§ **WORK TO COMPLETE**:
Reproduce the entire listing exactly as written, apart from its pictures.

§ **ENTRIES SHOWN**:

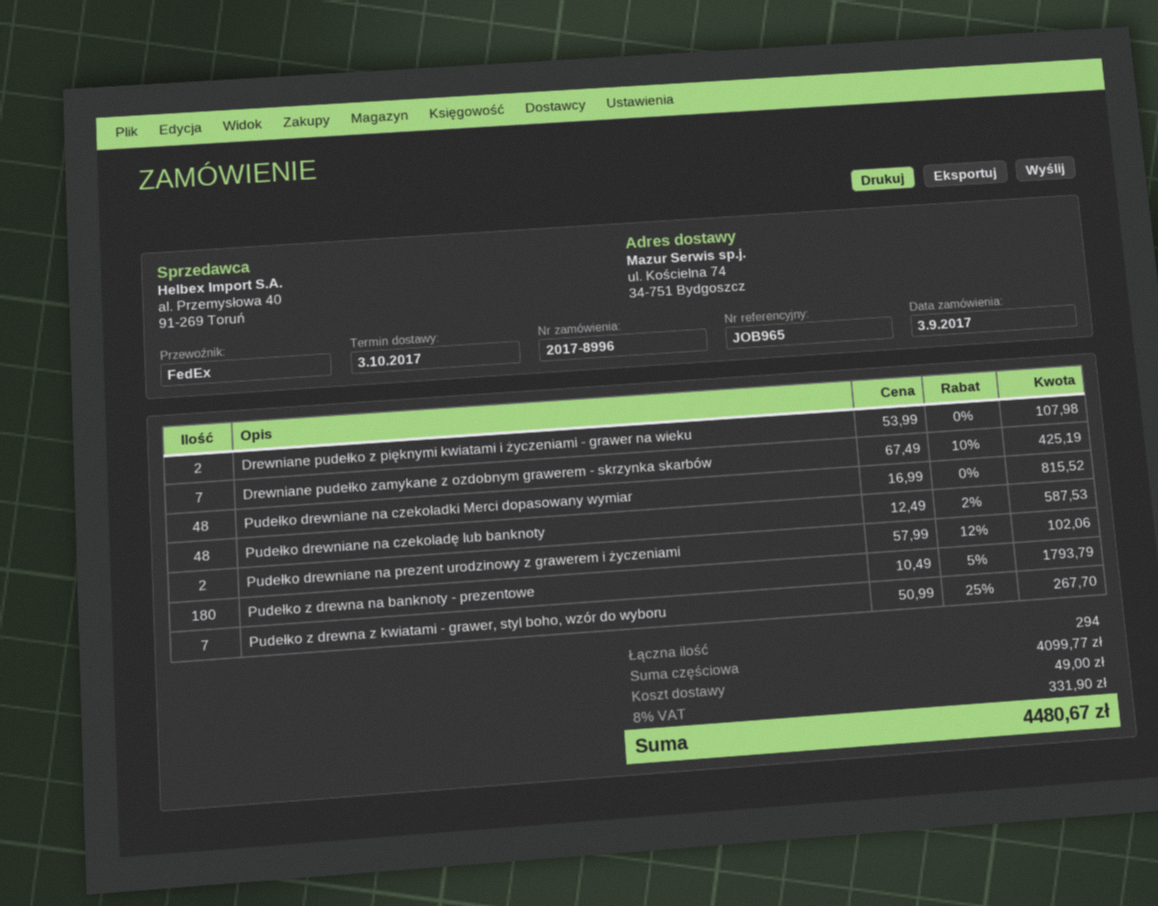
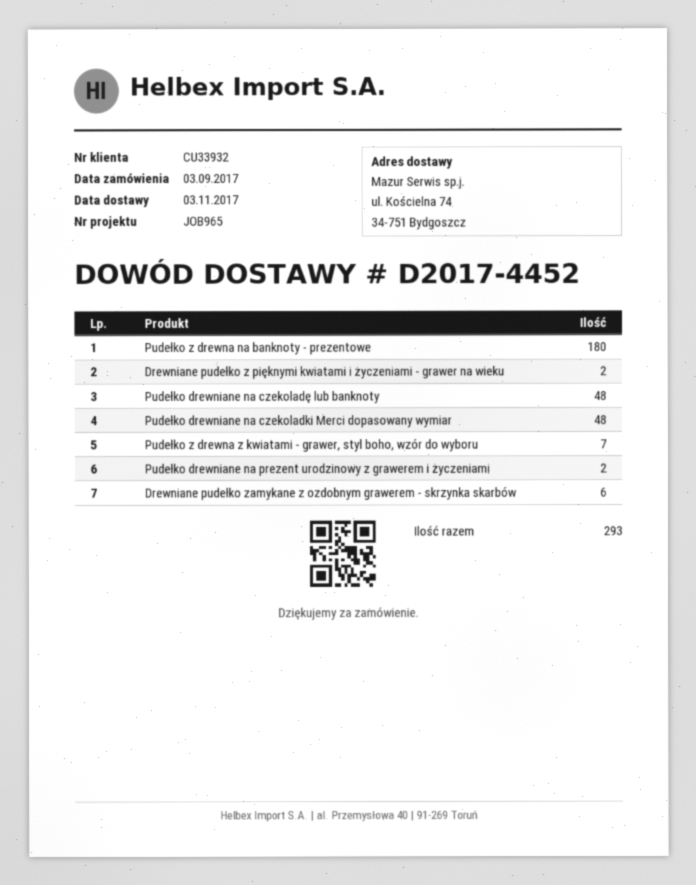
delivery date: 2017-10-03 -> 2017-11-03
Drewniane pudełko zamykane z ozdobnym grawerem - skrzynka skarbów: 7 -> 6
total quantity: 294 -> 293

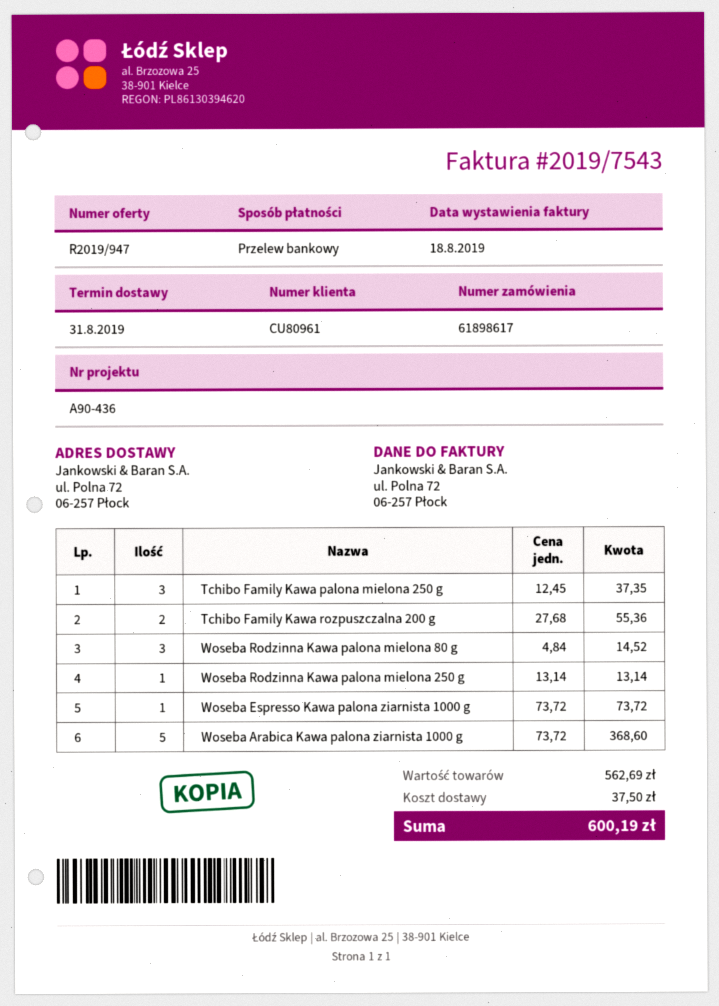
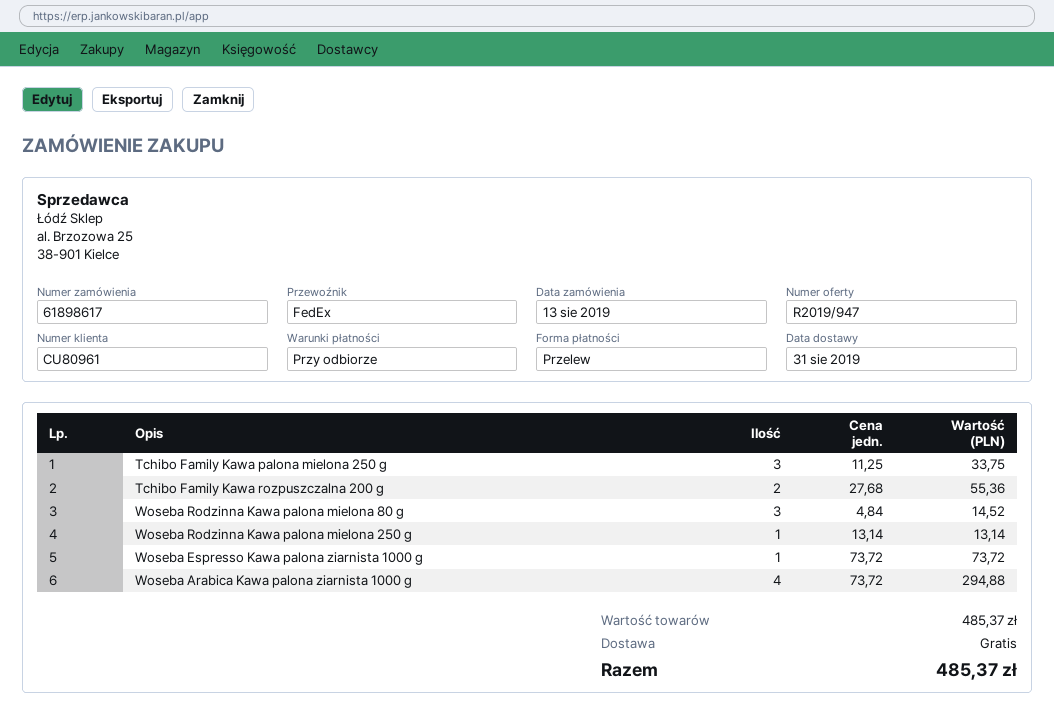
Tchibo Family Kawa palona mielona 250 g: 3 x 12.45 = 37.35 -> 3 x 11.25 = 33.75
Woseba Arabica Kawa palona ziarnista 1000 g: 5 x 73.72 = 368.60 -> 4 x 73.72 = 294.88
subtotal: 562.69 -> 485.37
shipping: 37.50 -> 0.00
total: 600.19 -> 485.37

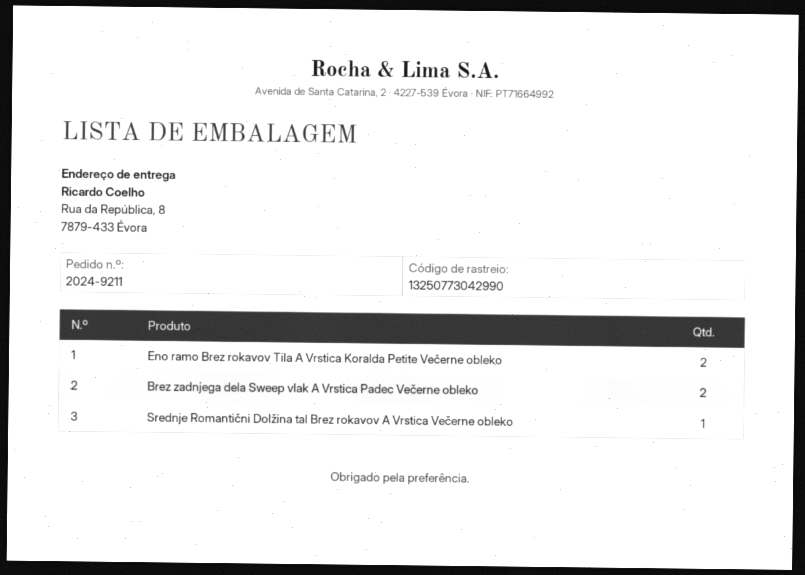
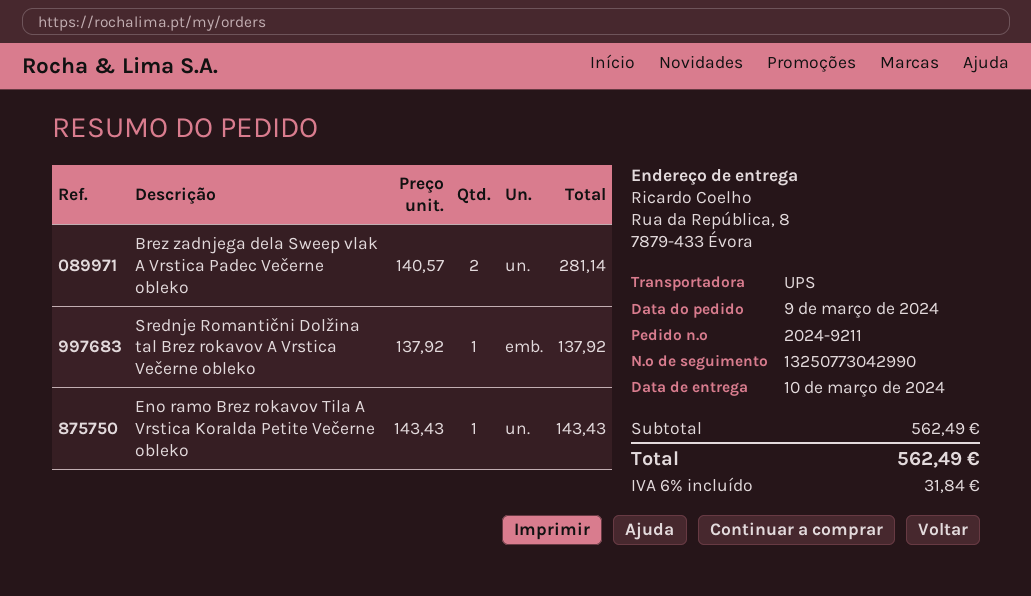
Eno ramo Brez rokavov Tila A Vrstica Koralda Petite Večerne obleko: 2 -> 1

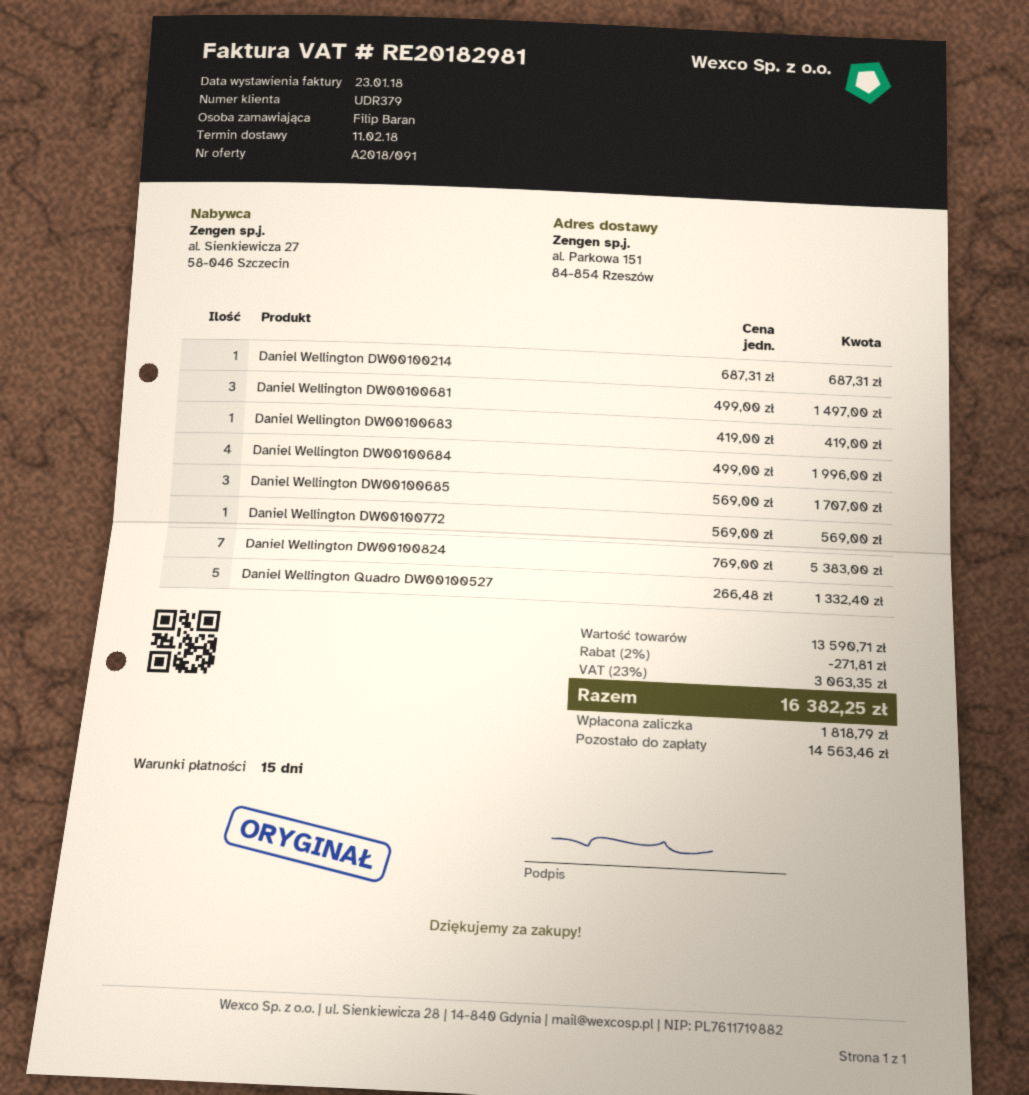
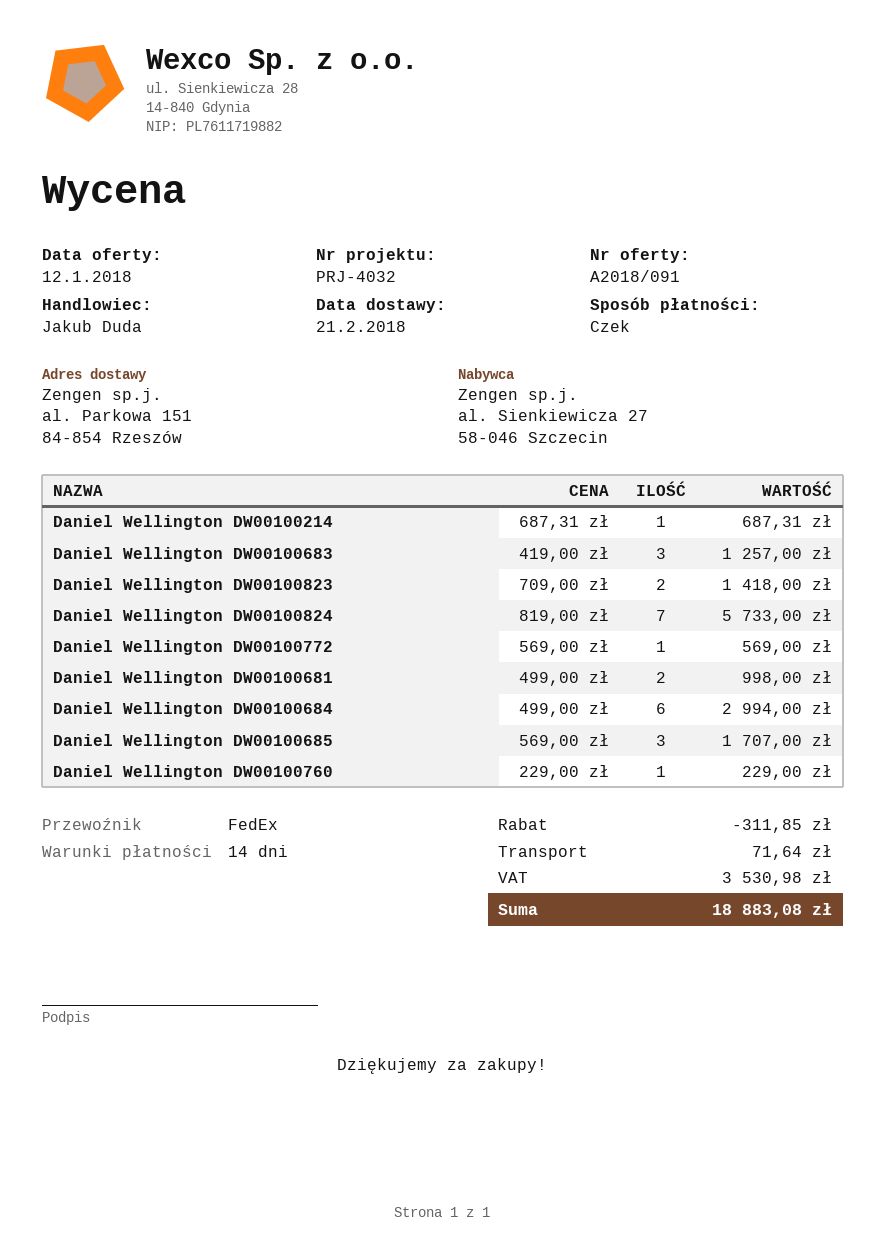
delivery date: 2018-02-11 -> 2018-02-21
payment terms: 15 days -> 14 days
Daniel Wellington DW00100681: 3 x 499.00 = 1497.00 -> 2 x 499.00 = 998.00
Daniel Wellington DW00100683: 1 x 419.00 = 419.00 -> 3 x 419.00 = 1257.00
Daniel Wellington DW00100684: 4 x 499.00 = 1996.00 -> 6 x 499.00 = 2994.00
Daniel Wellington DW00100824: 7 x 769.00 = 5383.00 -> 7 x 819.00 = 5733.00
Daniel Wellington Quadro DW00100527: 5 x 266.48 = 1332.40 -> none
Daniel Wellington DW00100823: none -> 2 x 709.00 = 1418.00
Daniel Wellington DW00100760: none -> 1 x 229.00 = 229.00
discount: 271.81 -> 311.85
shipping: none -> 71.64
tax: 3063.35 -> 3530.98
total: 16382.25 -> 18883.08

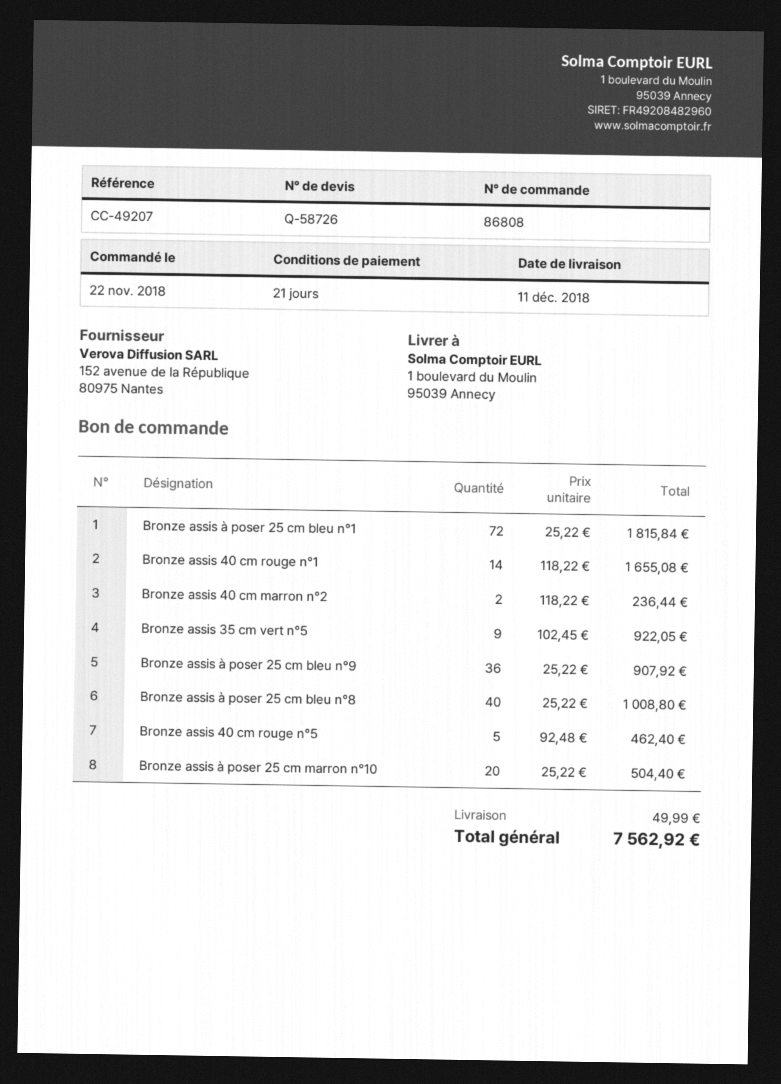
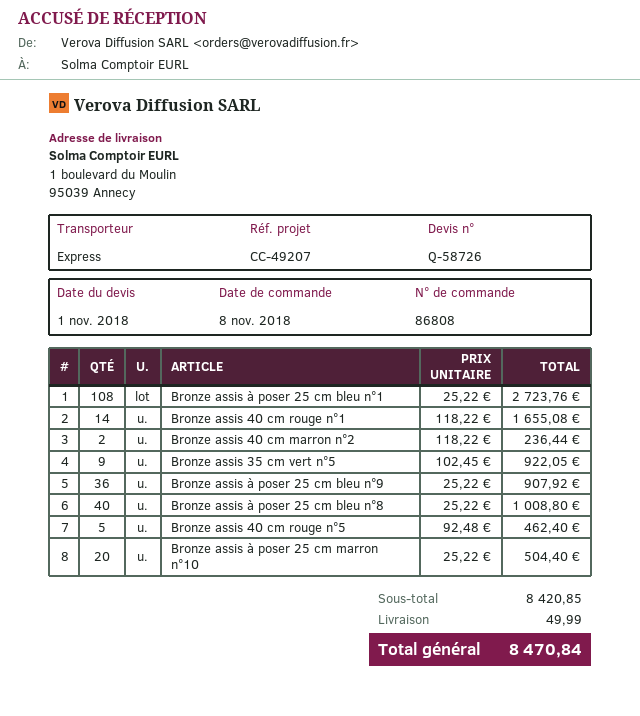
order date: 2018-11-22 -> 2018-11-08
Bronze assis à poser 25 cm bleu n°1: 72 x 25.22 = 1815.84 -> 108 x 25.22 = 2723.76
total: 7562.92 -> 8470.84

§ **ANSWER TO THIS PROBLEM**:
delivery date: 2017-10-03 -> 2017-11-03
Drewniane pudełko zamykane z ozdobnym grawerem - skrzynka skarbów: 7 -> 6
total quantity: 294 -> 293

Tchibo Family Kawa palona mielona 250 g: 3 x 12.45 = 37.35 -> 3 x 11.25 = 33.75
Woseba Arabica Kawa palona ziarnista 1000 g: 5 x 73.72 = 368.60 -> 4 x 73.72 = 294.88
subtotal: 562.69 -> 485.37
shipping: 37.50 -> 0.00
total: 600.19 -> 485.37

Eno ramo Brez rokavov Tila A Vrstica Koralda Petite Večerne obleko: 2 -> 1

delivery date: 2018-02-11 -> 2018-02-21
payment terms: 15 days -> 14 days
Daniel Wellington DW00100681: 3 x 499.00 = 1497.00 -> 2 x 499.00 = 998.00
Daniel Wellington DW00100683: 1 x 419.00 = 419.00 -> 3 x 419.00 = 1257.00
Daniel Wellington DW00100684: 4 x 499.00 = 1996.00 -> 6 x 499.00 = 2994.00
Daniel Wellington DW00100824: 7 x 769.00 = 5383.00 -> 7 x 819.00 = 5733.00
Daniel Wellington Quadro DW00100527: 5 x 266.48 = 1332.40 -> none
Daniel Wellington DW00100823: none -> 2 x 709.00 = 1418.00
Daniel Wellington DW00100760: none -> 1 x 229.00 = 229.00
discount: 271.81 -> 311.85
shipping: none -> 71.64
tax: 3063.35 -> 3530.98
total: 16382.25 -> 18883.08

order date: 2018-11-22 -> 2018-11-08
Bronze assis à poser 25 cm bleu n°1: 72 x 25.22 = 1815.84 -> 108 x 25.22 = 2723.76
total: 7562.92 -> 8470.84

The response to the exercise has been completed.